Midnight had assumed the King was being humble, and therefore -- to her mind -- boring. But in a voice which cut underneath the persistent wind, Callum said, “What they were doing to you was wrong, Midnight.”


“So that’s what this is, is it?” Midnight sat up, snow sliding from her shoulders in a tiny avalanche. Her one good eye glinted. “You just couldn’t stand all that business about revenge? Too damned good to take an eye for an eye, are you? Their motives come across in shades of grey, whereas yours are as white as -- well, as white as this gods-cursed storm you have us mired in?”


“It wasn’t just an eye for an eye.”


“No, it was going to be my life for their bloody saint’s.”


“. . . The Saint who, may I point out, Midnight, might have been of some use in clearing up this storm.”


“You think I care? This is nothing. I laugh at storms like this. Don’t you give me one of your godsforsaken lectures! I have my motives, and what I want to know is--”


“That’s enough,” Callum interrupted. Startled, the cartpony hopped forward, its long hair dragging in the snow. “Ahem. If you’ll excuse me, Midnight, may I point out that I know exactly what you’re saying. I may not be a very good hero, but I like to think I can at least follow a metaphor. White, snow, me; black, night, you.”


He said the words ponderously, as though they did not bear stringing together any further than that. 


Midnight rallied at once. “So you’re admitting it, then? You rescued the fucking villain because somehow you thought it was the right thing to do?”


“I stopped inhumane treatment in the streets, and insisted upon true justice being done.” Beneath the heavy frost on his eyelashes, Callum’s eyes dimmed. “I do not see why this is difficult, Midnight.”

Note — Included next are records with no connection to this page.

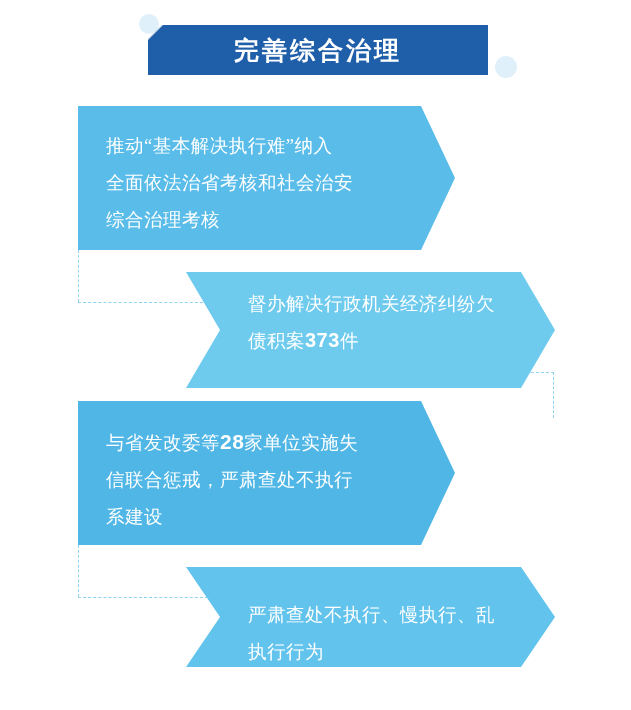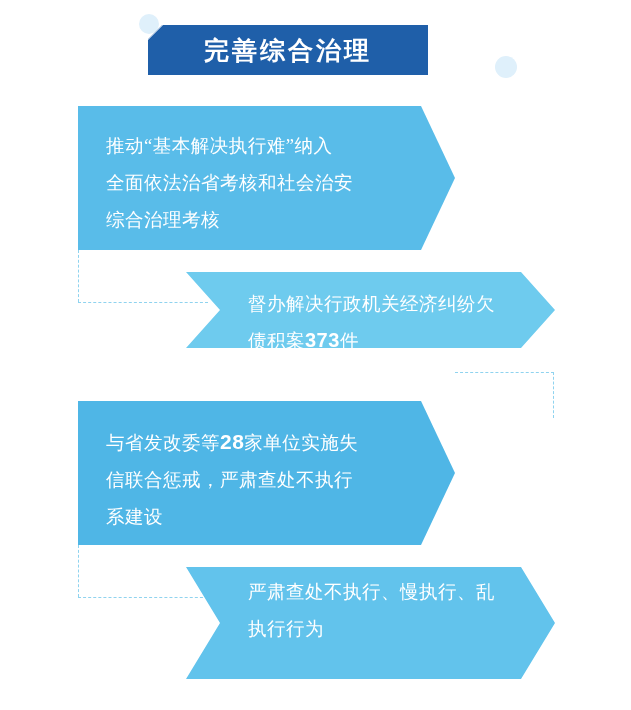"完善综合治理" .title-banner { width: 280px -> 340px }
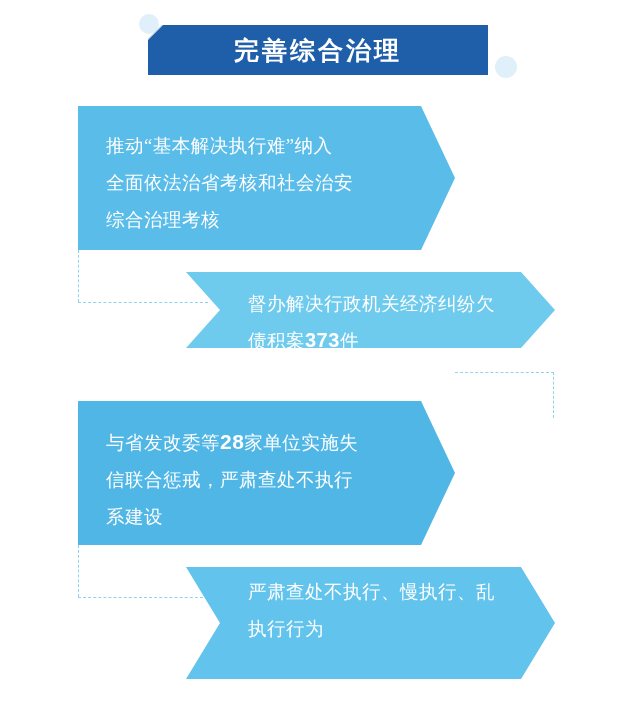"督办解决行政机关经济纠纷欠" div.chev { height: 76px -> 116px }
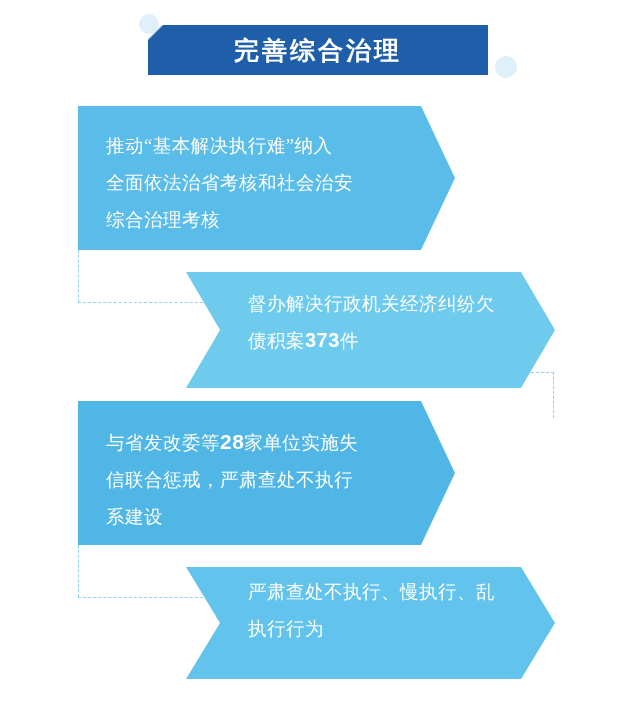"严肃查处不执行、慢执行、乱" div.chev { height: 112px -> 100px; padding: 6px 44px 0 62px -> 29px 44px 0 62px }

“Of course you don’t. Gods, Callum, how are you such a ninny? You’re making it bloody difficult because you don’t seem to understand that a Good Hero needs an Evil Villain.”


Callum pressed his lips together, whether in frustration or amusement no one could say. “You have told me as much before.”


“Right, well at least you aren’t losing your godsdamned memory too.” Midnight blew out a breath that fell in icicles, and spoke as though to a child. “And sooner or later the story has to end, which means the hero has to kill the enemy.”


This time when Callum’s mouth twisted it wasn’t hard to tell why. “I really don’t think--”


“Oh, there’s no chance you’ll get me before I’ve finished all my plans,” said Midnight, rather smugly for a person wearing a convalescent’s tunic while riding on someone else’s cart. “So don’t you worry your pretty head about that. But I get the feeling you aren’t giving this the proper effort, O King. I mean, you are going to be able to put up a good fight at least, aren’t you?”


“I -- I don’t --” Callum gave up. He turned to Midnight, focusing hard to see her face amid the swirling snowflakes. After a moment, smiling, he reached out and dislodged a veritable mountain of ice from her hood. “You say you have plans, my friend? Well. I have some plans of my own.”


 “Oh you do, do you.” Midnight sat still while Callum brushed shards from her cloak, swaying only when the cart lurched one more step forward. “Well that’s just great. Gods above! How’s a demon supposed to get any damned villainy done around here when you’re too good to be Good?”


In response to her annoyance, Callum only chuckled. Glancing ahead, he saw the carts making careful progress over the hill; glancing above, he thought the snow might almost be subsiding. The King clucked to his pony, and then turned to Midnight once more. 


“Since we’re likely to be here awhile, what say you to a game of ‘mine eyes spy’?”


“That’s damned insensitive, you know, to someone who’s just lost an eye.” Midnight straightened and looked around, silver gaze sparkling. “I call first turn!”